We are a world-class visitor attraction and leading science research centre. We use the Museum's unique collections and our unrivalled expertise to tackle the biggest challenges facing the world today.
We care for more than 80 million objects spanning billions of years and welcome more than five million visitors annually and 16 million visits to our website.
Today the Museum is more relevant and influential than ever. By attracting people from a range of backgrounds to work for us, we can continue to look at the world with fresh eyes and find new ways of doing things.
We employ 900 staff in a variety of roles, all united by our vision of a future where people and planet thrive. We need everyone to have the passion and drive to help us with our mission to create advocates for our planet and inspire millions to care about the natural world.

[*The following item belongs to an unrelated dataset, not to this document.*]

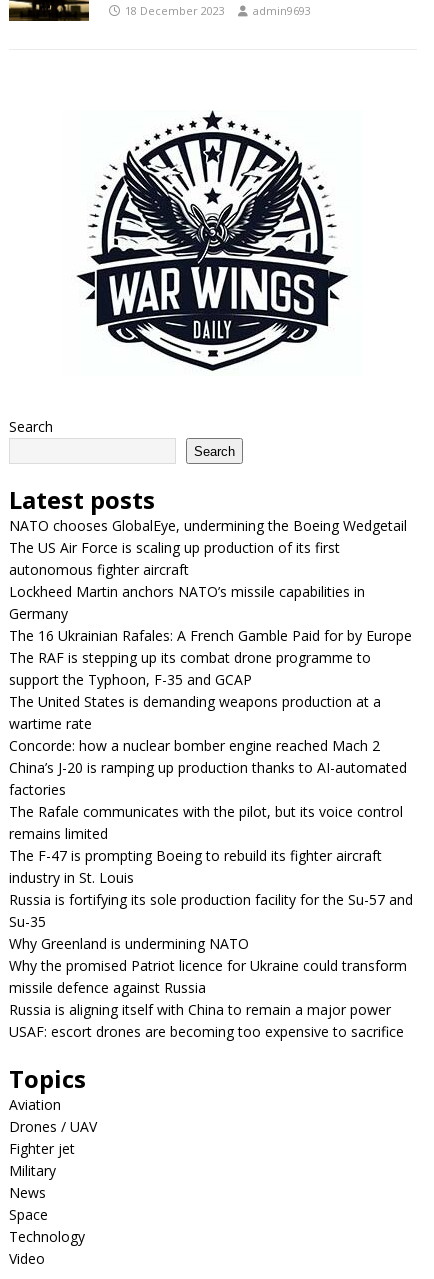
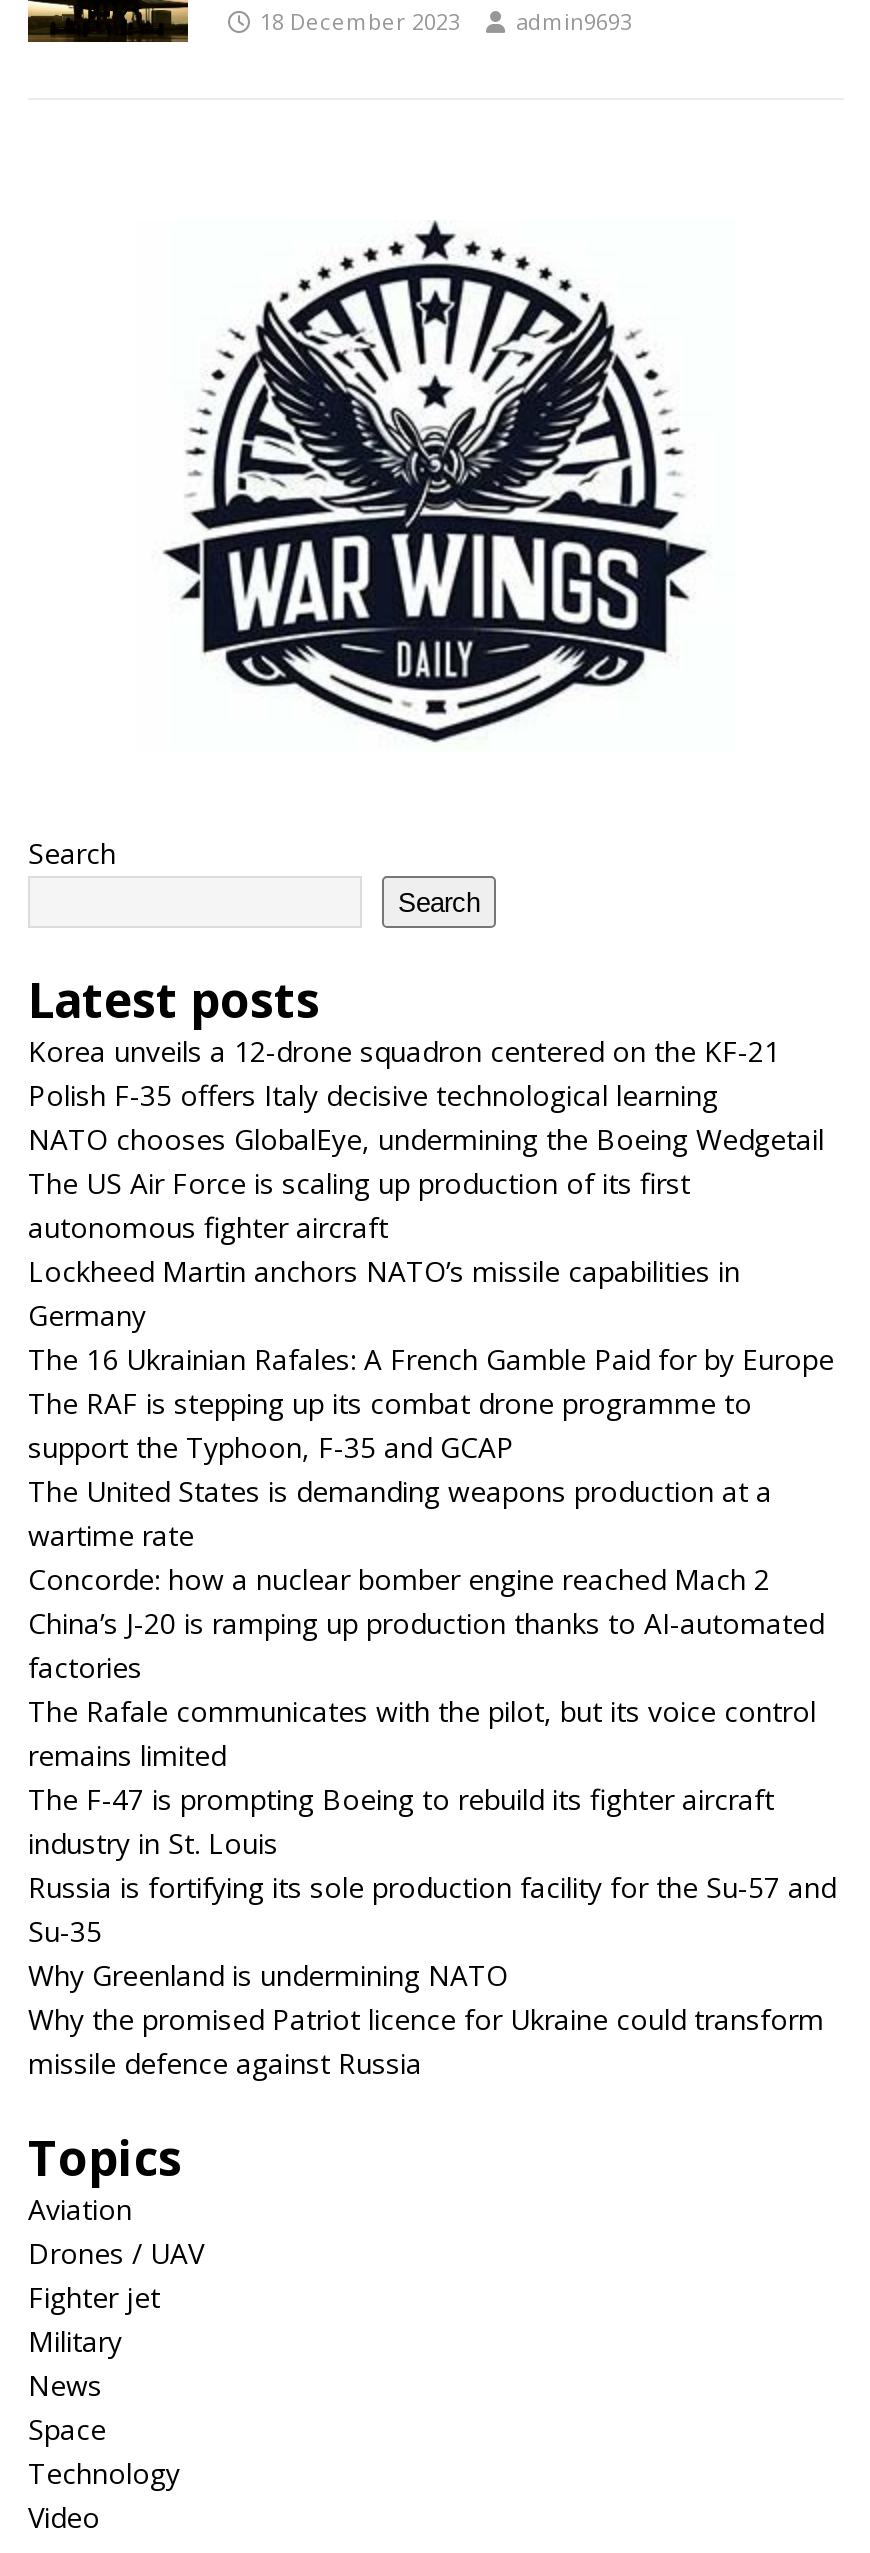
+ Korea unveils a 12-drone squadron centered on the KF-21
+ Polish F-35 offers Italy decisive technological learning

moved down: NATO chooses GlobalEye, undermining the Boeing Wedgetail | The US Air Force is scaling up production of its first | autonomous fighter aircraft | ... | Why the promised Patriot licence for Ukraine could transform | missile defence against Russia

- Russia is aligning itself with China to remain a major power
- USAF: escort drones are becoming too expensive to sacrifice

Diversity and inclusion matter to us.
Our vision is of a future where both people and the planet thrive. Diversity is one of our core values and we strive to build a workplace where everyone feels a sense of belonging.

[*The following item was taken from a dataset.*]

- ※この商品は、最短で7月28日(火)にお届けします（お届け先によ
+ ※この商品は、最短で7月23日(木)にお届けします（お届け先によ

All new staff who join us learn about the importance of diversity and inclusion to the Museum and how to contribute to creating an inclusive environment.

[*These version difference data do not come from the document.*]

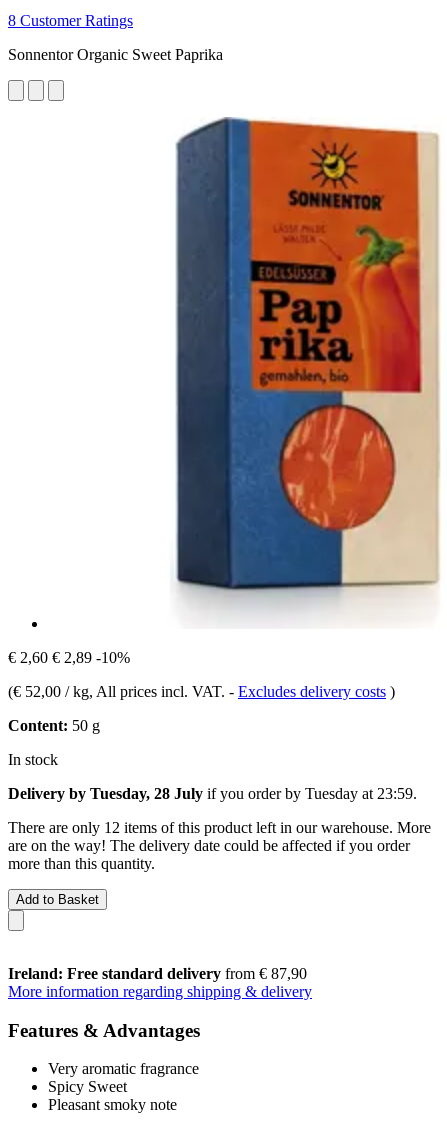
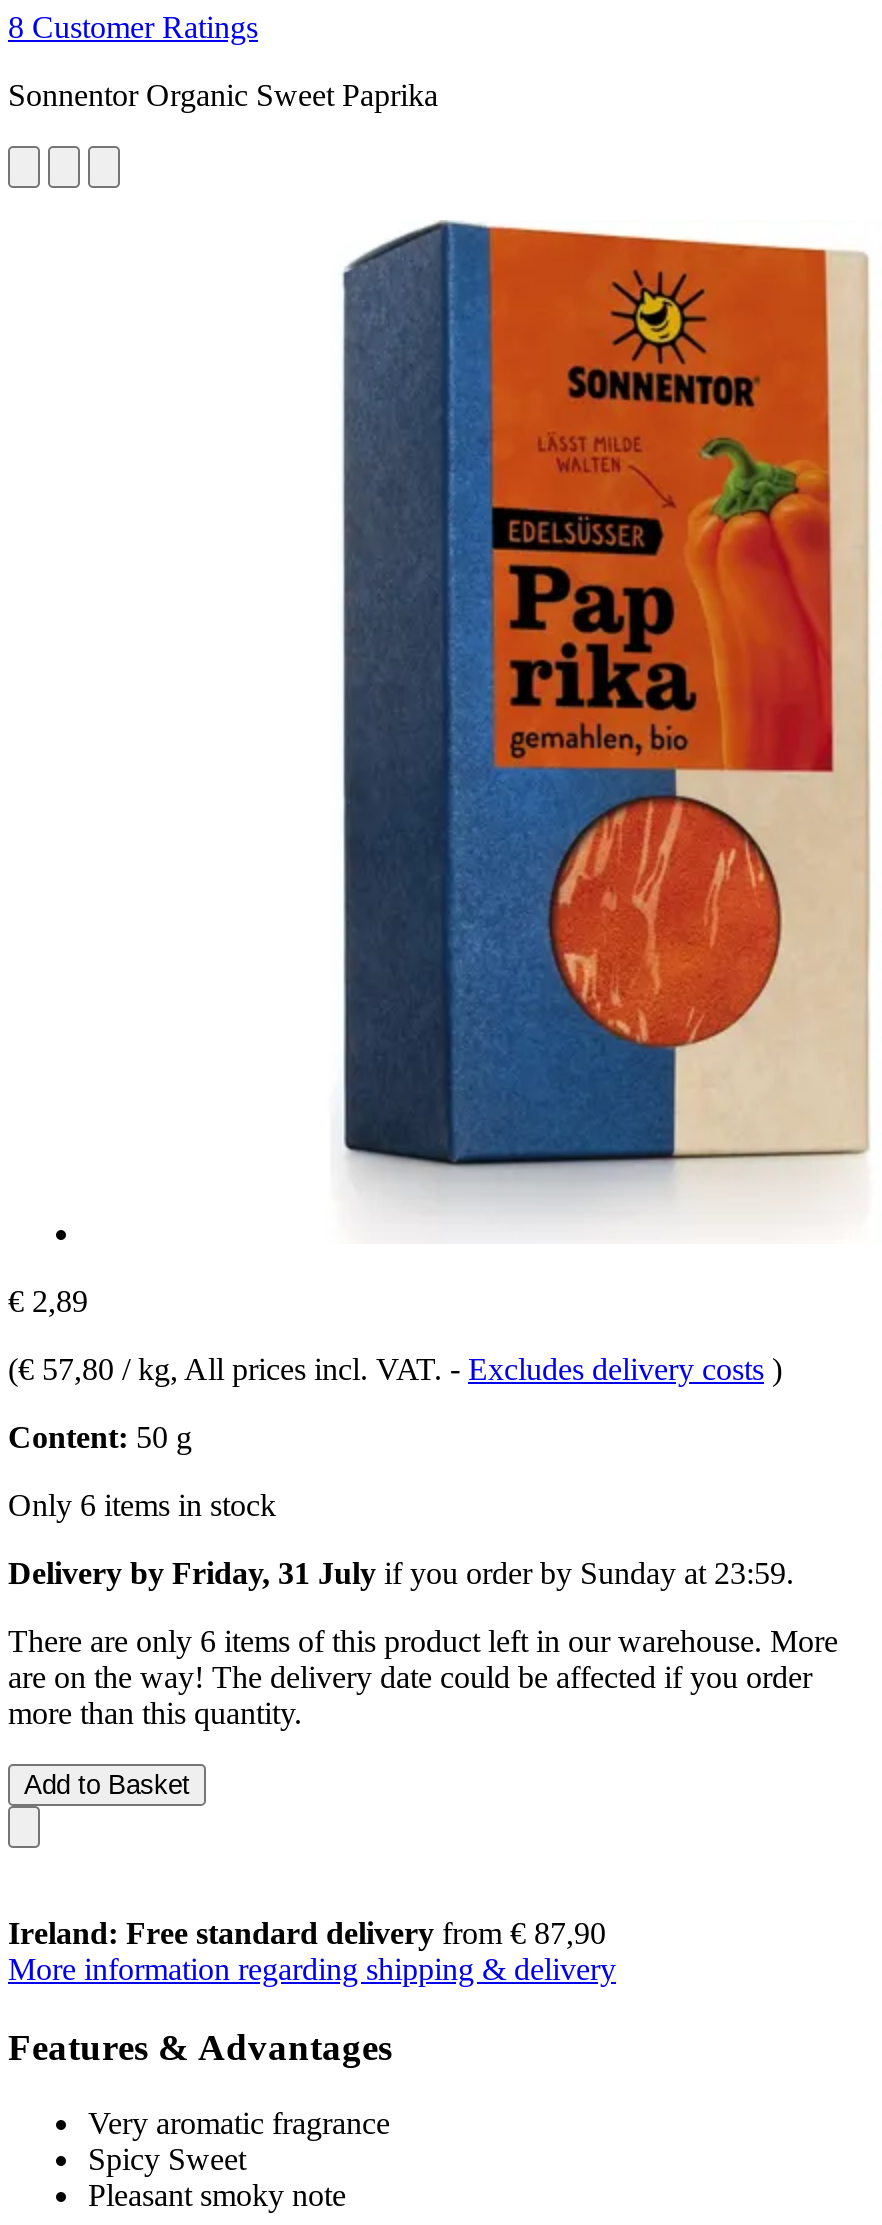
- € 2,60 € 2,89 -10%
+ € 2,89

- (€ 52,00 / kg, All prices incl. VAT. - Excludes delivery costs )
+ (€ 57,80 / kg, All prices incl. VAT. - Excludes delivery costs )

- In stock
+ Only 6 items in stock

- Delivery by Tuesday, 28 July if you order by Tuesday at 23:59.
+ Delivery by Friday, 31 July if you order by Sunday at 23:59.

- There are only 12 items of this product left in our warehouse. More
+ There are only 6 items of this product left in our warehouse. More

We know we have more to do, but we are committed to ensuring that everyone who works at the Museum feels they can thrive and feel valued and respected.
About the role
The role of Postdoctoral Research Associate is an exciting ERC-funded post which is part of a multidisciplinary team of scientists from The Natural History Museum, London, the University of Sheffield and the Royal Botanic Gardens, Kew.
As a Research Associate in the laboratory of Dr Silvia Pressel, Life Sciences Department, Natural History Museum, you will be an essential member of the team working on the ERC funded project A mycorrhizal revolution : The role of diverse symbiotic fungi in modern terrestrial ecosystems .
Recently, it was revealed that Mucoromycotina fine root endophyte (MFRE) fungi form mutualistic symbioses with a wide variety of plants, spanning the entire land plant phylogeny.
Much of the fundamental biology of MFRE remains unknown, preventing us from understanding the true complexity, function and significance of plant-fungal symbioses in modern terrestrial ecosystems.
The project will explore the fundamental knowledge gaps surrounding the functional significance of plant-MFRE symbioses using a multi-scale approach, including lab experiments, field studies and microscopy.
You will conduct extensive lab work, including in vitro cultivation of plants and fungi and will employ several approaches for the visualisation and characterisation of the plant-MFRE symbiosis, including confocal and electron microscopy and rRNA LSU fluorescence in situ hybridization (FISH).
You will have a PhD (or be close to completion) in plant sciences, ideally with expertise in mycorrhizal research, in vitro techniques and microscopy.
You should have strong analytical and experimental skills and must have the ability to work well independently and as part of team, together with excellent time management, laboratory and communication skills.